2.1 Tel qu'il est garanti par l'art. 29 al. 2 de la Constitution fédérale suisse du 18 avril 1999 (Cst. - RS 101), le droit d'être entendu comprend notamment le droit pour l'intéressé d'offrir des preuves pertinentes et d'obtenir qu'il y soit donné suite (ATF 132 II 485 consid. 3.2 ; 127 I 54 consid. 2b). Ce droit ne s'étend qu'aux éléments pertinents pour l'issue du litige et n'empêche pas le juge de renoncer à l'administration de certaines preuves et de procéder à une appréciation anticipée de ces dernières, s'il acquiert la certitude que celles-ci ne l'amèneront pas à modifier son opinion ou si le fait à établir résulte déjà des constatations ressortant du dossier (ATF 138 III 374 consid. 4.3.2 ; 131 I 153 consid. 3). Le droit d'être entendu ne comprend pas le droit à une audition orale (ATF 140 I 285 consid. 6.3.1 ; arrêt du Tribunal fédéral 2D_51/2018 du 17 janvier 2019 consid. 4.1).

2.2 En l’espèce, le recourant a eu à plusieurs reprises l’occasion de faire valoir ses arguments par écrit et de produire toute pièce utile, tant devant l’OCE que la chambre de céans. Il n’expose pas quels éléments, qu’il n’aurait pu produire ou documenter par écrit et qui seraient utiles à la solution du litige, son audition serait susceptible d’apporter.

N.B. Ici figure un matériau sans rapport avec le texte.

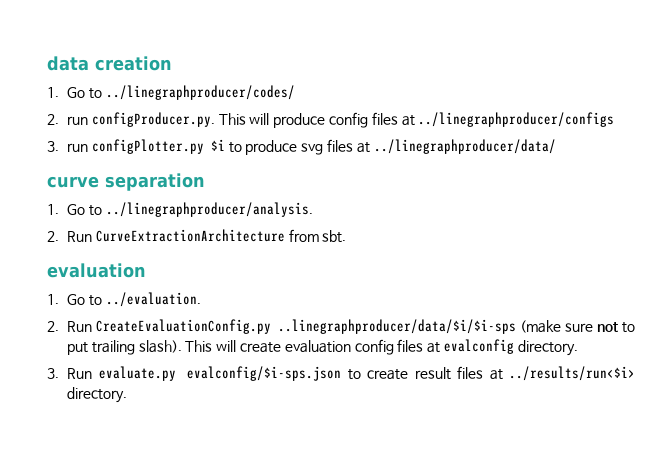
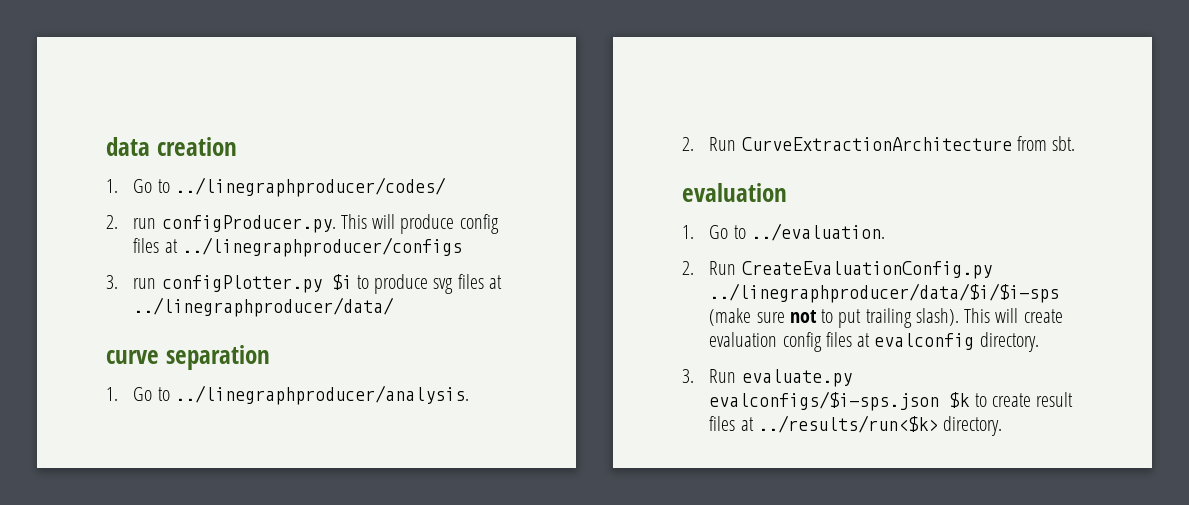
[278,319,517,334] ..linegraphproducer/data/$i/$i-sps -> [709,283,1060,303] ../linegraphproducer/data/$i/$i-sps
[187,366,342,381] evalconfig/$i-sps.json -> [709,391,971,411] evalconfigs/$i-sps.json $k
[508,366,635,381] ../results/run<$i> -> [757,415,938,433] ../results/run<$k>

Les motifs du licenciement du recourant sont établis et documentés. Faute d’avoir été contesté, le licenciement est entré en force. Les allégations de mobbing n’ont pas été retenues et sont quoi qu’il en soit sans effet sur le sort du présent litige. Les difficultés du recourant à retrouver un emploi ne sont pas contestées et seront prises en compte dans les considérants qui suivent. Aucun de ces éléments ne nécessite par conséquent d’être prouvé, que ce soit par l’audition du recourant, par des témoignages ou encore par la production du dossier du recourant auprès de l’OCE.

Il ne sera pas donné suite à la demande d’actes d’instruction.

3.             Le recourant conclut à l’annulation de la décision attaquée et à ce que soit retiré du certificat de travail le paragraphe évoquant la résiliation des rapports de service.

3.1 Les rapports de service du recourant et de l’intimé sont notamment régis par la loi générale relative au personnel de l’administration cantonale, du pouvoir judiciaire et des établissements publics médicaux du 4 décembre 1997 (LPAC - B 5 05) et RPAC.

3.2 L’art. 39 RPAC prescrit qu’à la fin des rapports de service, le membre du personnel reçoit de sa hiérarchie un certificat de travail portant sur la nature et la durée de son travail, ainsi que sur la qualité de son travail et sur son comportement. À sa demande expresse, le certificat ne porte que sur la nature et la durée du travail.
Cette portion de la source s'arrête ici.